The center robot CR (see FIG. 1) carries the substrate W into the chamber 6 through the transport port, and carries out the substrate W from the chamber 6 through the transport port.

The spin chuck 10 is arranged in the chamber 6. The spin chuck 10 rotates the substrate W around the rotation axis A1 while holding the substrate W horizontally. The rotating shaft A1 is a vertical shaft passing through the central portion of the substrate W.

The spin chuck 10 includes a plurality of chuck pins 11, a spin base 12, a spin motor 13, a cup 14, and a cup elevating unit 15.

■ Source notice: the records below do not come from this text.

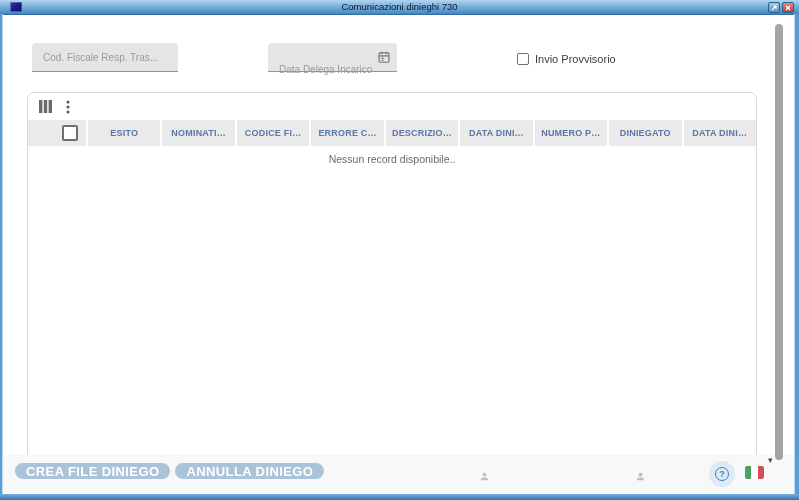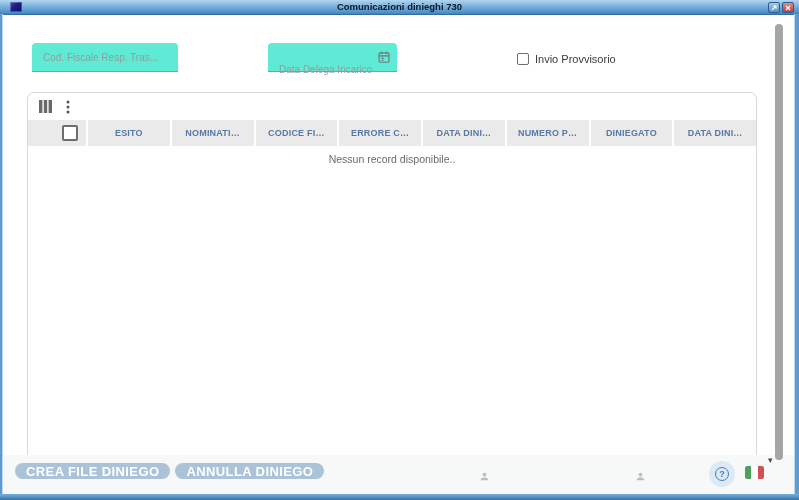"Comunicazioni dinieghi 730" .titlebar .title { font-weight: bold -> normal }
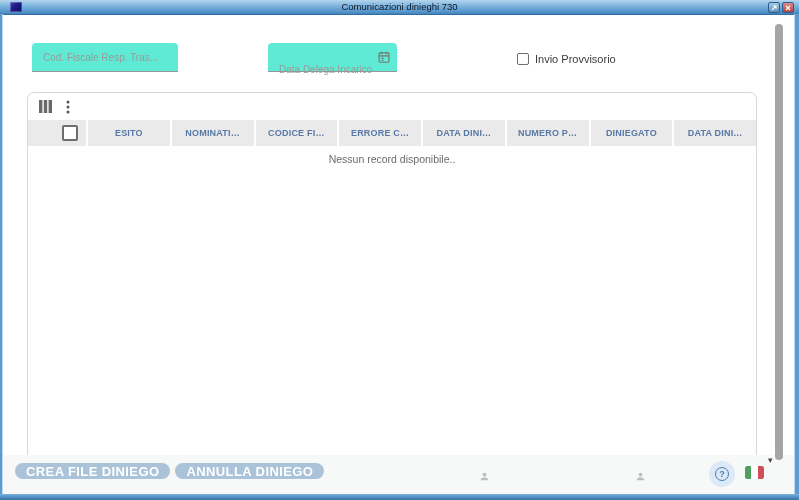"Cod. Fiscale Resp. Tras..." .field { background: #5eead4 -> #e5e5e5 }
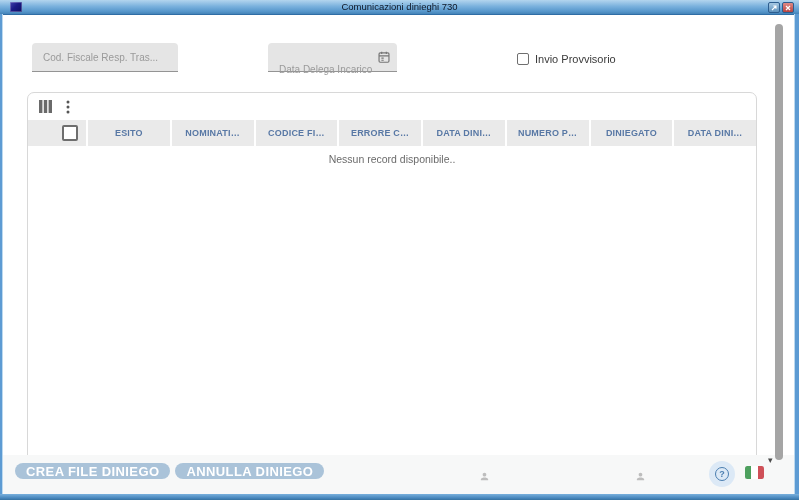"DESCRIZIO…" div.hcell { html: none -> <div>DESCRIZIO…</div> }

The spin base 12 is a disk-shaped member. The plurality of chuck pins 11 hold the substrate W in a horizontal posture on the spin base 12. The spin motor 13 rotates the substrate W around the rotation axis A1 by rotating the plurality of chuck pins 11.

The spin chuck 10 of the present embodiment is a holding type chuck that brings a plurality of chuck pins 11 into contact with the outer peripheral surface of the substrate W. However, the present invention is not limited to this. The spin chuck 10 may be a vacuum type chuck. The vacuum type chuck holds the substrate W horizontally by adsorbing the back surface (lower surface) of the substrate W, which is a non-device forming surface, to the upper surface of the spin base 12.

The cup 14 receives the liquid discharged from the substrate W. The cup 14 includes an inclined portion 14a, a guide portion 14b, and a liquid receiving portion 14c. The inclined portion 14a is a tubular member extending diagonally upward toward the rotation axis A1. The inclined portion 14a includes an annular upper end having an inner diameter larger than that of the substrate W and the spin base 12. The upper end of the inclined portion 14a corresponds to the upper end of the cup 14. The upper end of the cup 14 surrounds the substrate W and the spin base 12 in a plan view. The guide portion 14b is a cylindrical member extending downward from the lower end portion (outer end portion) of the inclined portion 14a. The liquid receiving portion 14c is located below the guide portion 14b and forms an annular groove that opens upward.

The cup elevating unit 15 raises and lowers the cup 14 between the ascending position and the descending position. When the cup 14 is in the ascending position, the upper end of the cup 14 is located above the spin chuck 10. When the cup 14 is in the lowered position, the upper end of the cup 14 is located below the spin chuck 10.

When the liquid is supplied to the substrate W, the cup 14 is located in the ascending position. The liquid scattered outward from the substrate W is received by the inclined portion 14a and then collected in the liquid receiving portion 14c via the guide portion 14b.

The processing unit 1 further includes a rinse liquid nozzle 16, a rinse liquid pipe 17, and a rinse liquid valve 18. The rinse liquid nozzle 16 discharges the rinse liquid toward the substrate W held by the spin chuck 10. The rinse liquid nozzle 16 is connected to the rinse liquid pipe 17. The rinse liquid pipe 17 is connected to the rinse liquid supply source. A rinse liquid valve 18 is interposed in the rinse liquid pipe 17.

When the rinse liquid valve 18 is opened, the rinse liquid is supplied from the rinse liquid pipe 17 to the rinse liquid nozzle 16. Then, the rinse liquid is discharged from the rinse liquid nozzle 16. The rinsing solution is, for example, pure water (deionized water). The rinsing solution is not limited to pure water, and may be carbonated water, electrolytic ionized water, hydrogen water, ozone water, and / or hydrochloric acid water having a diluted concentration. The dilution concentration is, for example, a concentration of 10 ppm or more and 100 ppm or less.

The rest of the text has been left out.